►

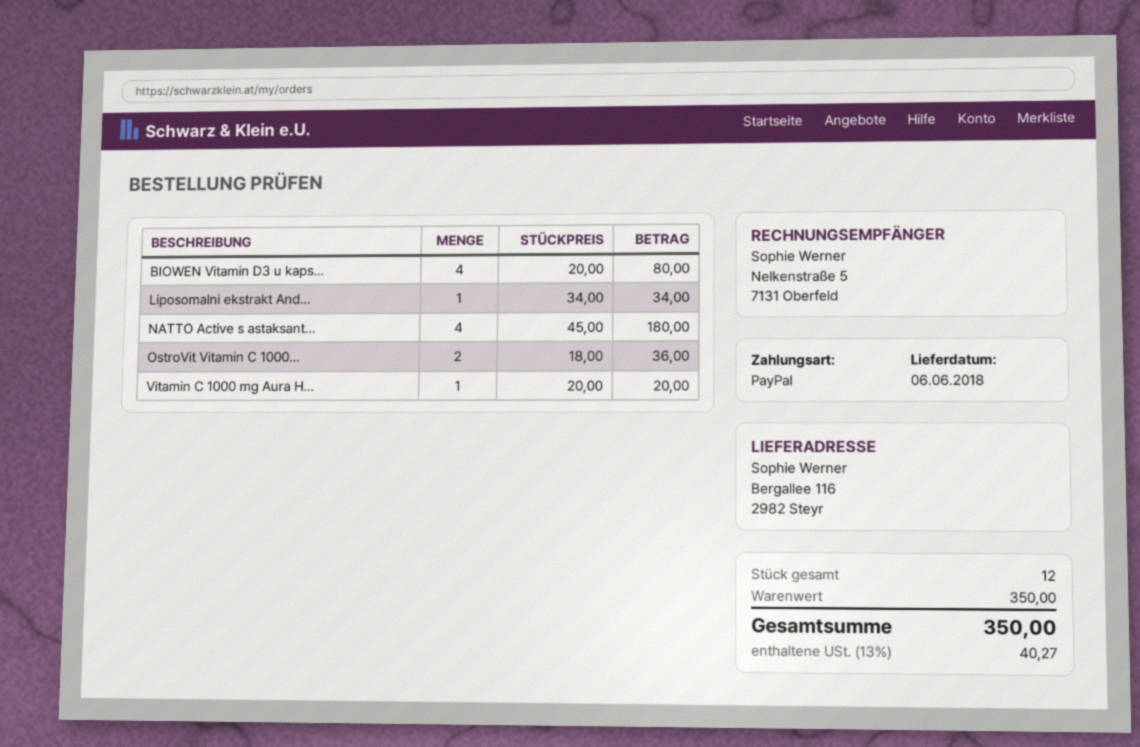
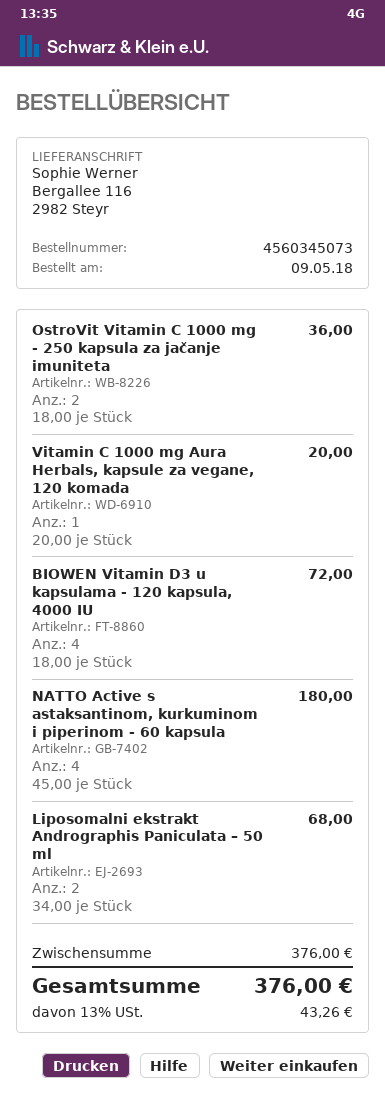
BIOWEN Vitamin D3 u kaps...: 4 x 20.00 = 80.00 -> 4 x 18.00 = 72.00
Liposomalni ekstrakt And...: 1 x 34.00 = 34.00 -> 2 x 34.00 = 68.00
subtotal: 350.00 -> 376.00
tax: 13% = 40.27 -> 13% = 43.26
total: 350.00 -> 376.00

◄

Start at the line containing "subtotal: 350.00 -> 376.00" and copy each line through the last one in the records, exactly and with nothing added.

> [Exercise output]
subtotal: 350.00 -> 376.00
tax: 13% = 40.27 -> 13% = 43.26
total: 350.00 -> 376.00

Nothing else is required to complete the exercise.